What the exercise asks
What is the number of lines below that include the string "Optionally"? Provide that number alone.

Input
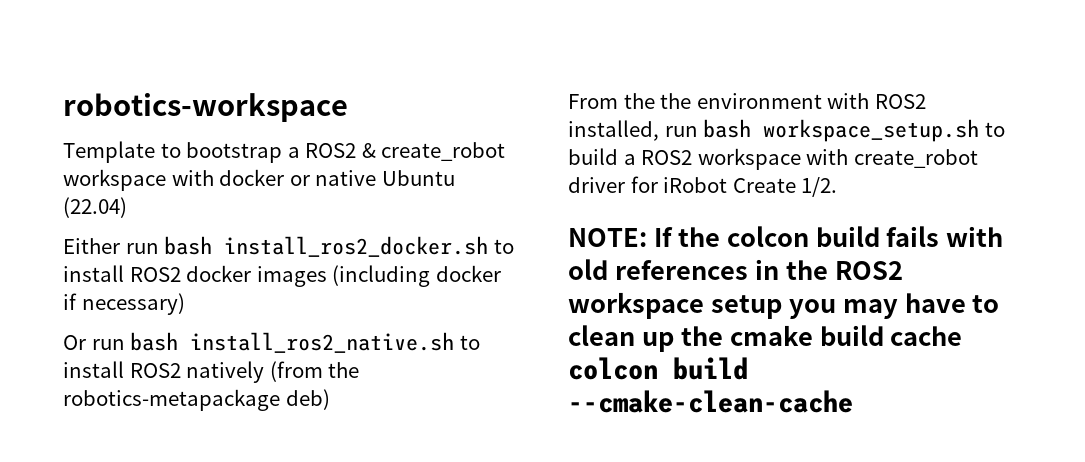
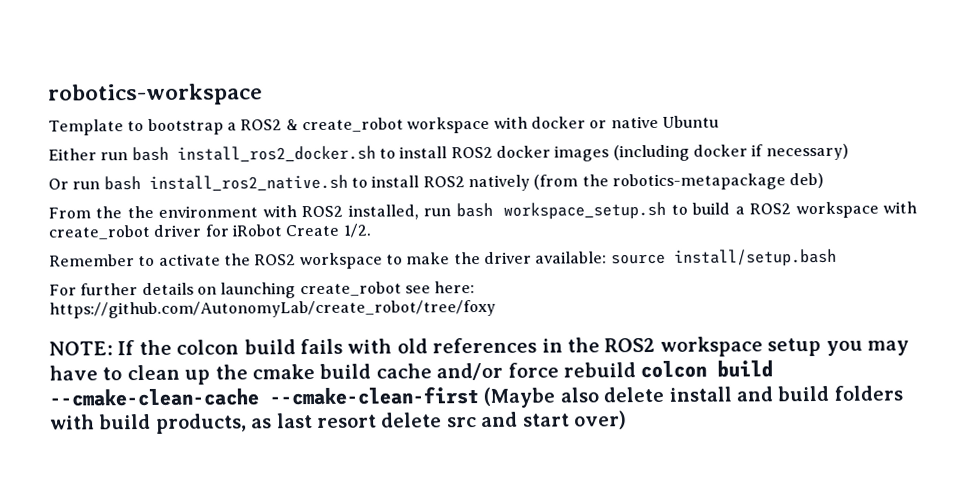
- Template to bootstrap a ROS2 & create_robot workspace with docker or native Ubuntu (22.04)
+ Template to bootstrap a ROS2 & create_robot workspace with docker or native Ubuntu
+ Remember to activate the ROS2 workspace to make the driver available: source install/setup.bash
+ For further details on launching create_robot see here: https://github.com/AutonomyLab/create_robot/tree/foxy
- NOTE: If the colcon build fails with old references in the ROS2 workspace setup you may have to clean up the cmake build cache colcon build --cmake-clean-cache
+ NOTE: If the colcon build fails with old references in the ROS2 workspace setup you may have to clean up the cmake build cache and/or force rebuild colcon build --cmake-clean-cache --cmake-clean-first (Maybe also delete install and build folders with build products, as last resort delete src and start over)

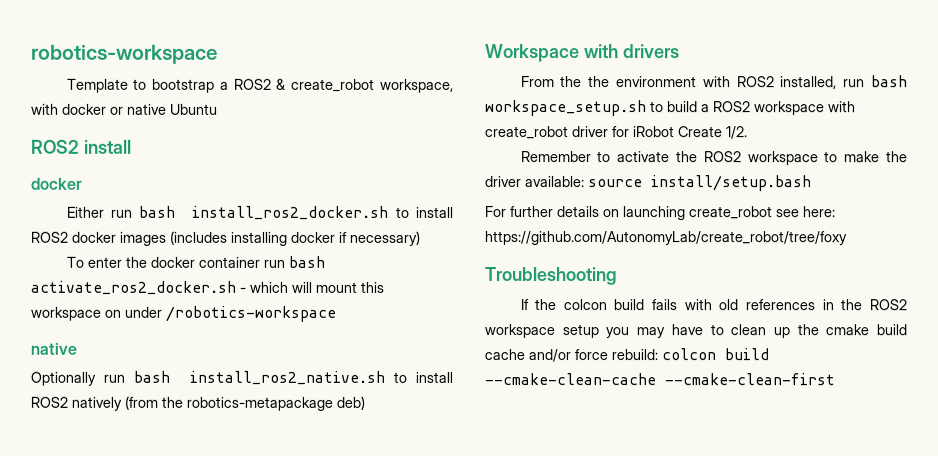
- Template to bootstrap a ROS2 & create_robot workspace with docker or native Ubuntu
+ Template to bootstrap a ROS2 & create_robot workspace, with docker or native Ubuntu
+ ROS2 install
+ docker
- Either run bash install_ros2_docker.sh to install ROS2 docker images (including docker if necessary)
+ Either run bash install_ros2_docker.sh to install ROS2 docker images (includes installing docker if necessary)
- Or run bash install_ros2_native.sh to install ROS2 natively (from the robotics-metapackage deb)
+ To enter the docker container run bash activate_ros2_docker.sh - which will mount this workspace on under /robotics-workspace
+ native
+ Optionally run bash install_ros2_native.sh to install ROS2 natively (from the robotics-metapackage deb)
+ Workspace with drivers
- NOTE: If the colcon build fails with old references in the ROS2 workspace setup you may have to clean up the cmake build cache and/or force rebuild colcon build --cmake-clean-cache --cmake-clean-first (Maybe also delete install and build folders with build products, as last resort delete src and start over)
+ Troubleshooting
+ If the colcon build fails with old references in the ROS2 workspace setup you may have to clean up the cmake build cache and/or force rebuild: colcon build --cmake-clean-cache --cmake-clean-first

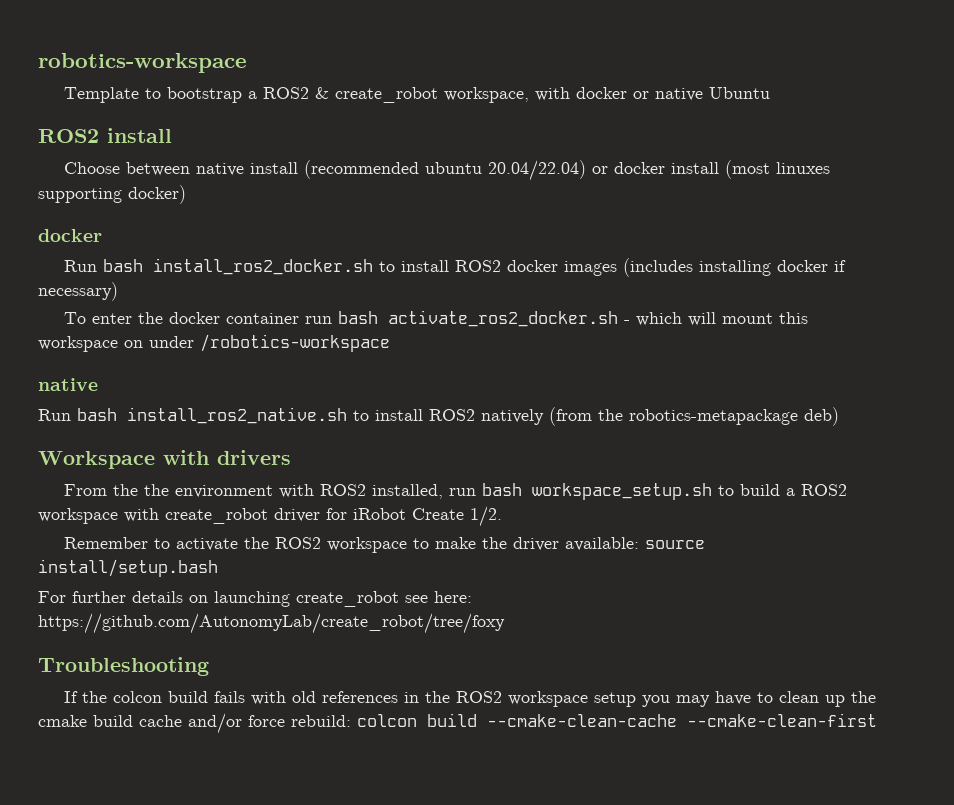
+ Choose between native install (recommended ubuntu 20.04/22.04) or docker install (most linuxes supporting docker)
- Either run bash install_ros2_docker.sh to install ROS2 docker images (includes installing docker if necessary)
+ Run bash install_ros2_docker.sh to install ROS2 docker images (includes installing docker if necessary)
- Optionally run bash install_ros2_native.sh to install ROS2 natively (from the robotics-metapackage deb)
+ Run bash install_ros2_native.sh to install ROS2 natively (from the robotics-metapackage deb)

Completed exercise
2